**Your goal:** The answer must be every line from the entries below that contains "none".

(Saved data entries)
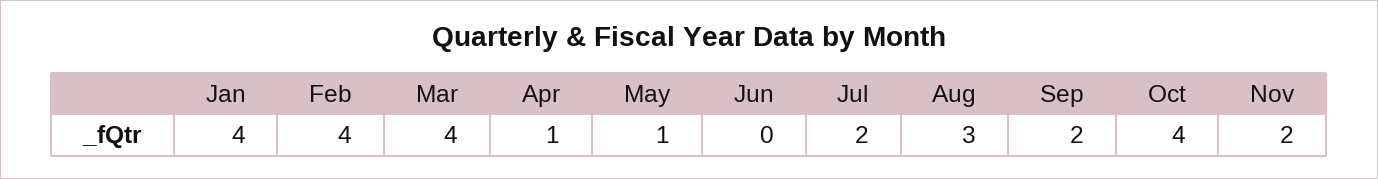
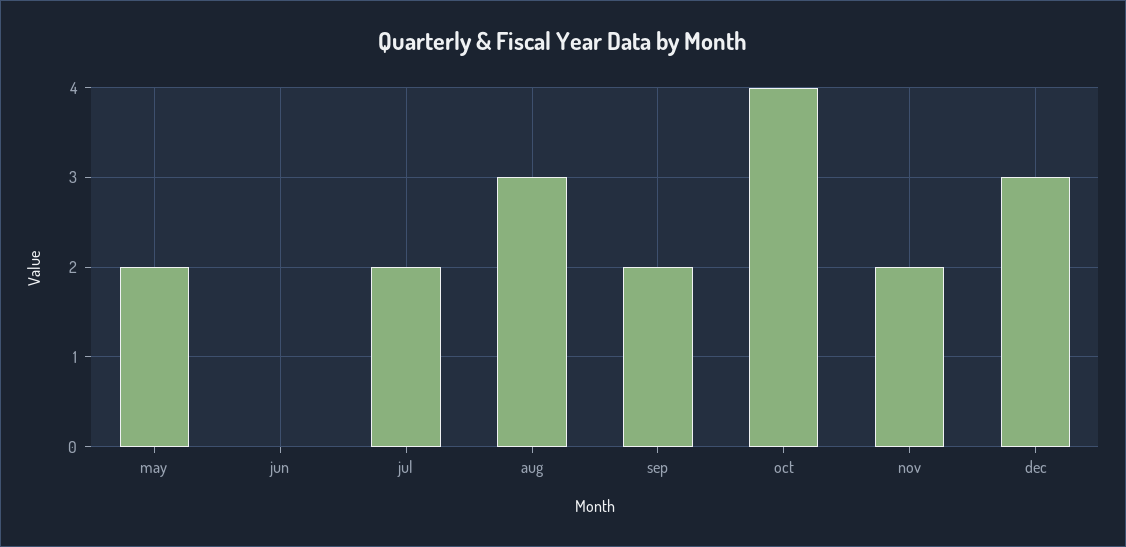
Jan: 4 -> none
Feb: 4 -> none
Mar: 4 -> none
Apr: 1 -> none
May: 1 -> 2
dec: none -> 3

**Solution for this exercise:**
Jan: 4 -> none
Feb: 4 -> none
Mar: 4 -> none
Apr: 1 -> none
dec: none -> 3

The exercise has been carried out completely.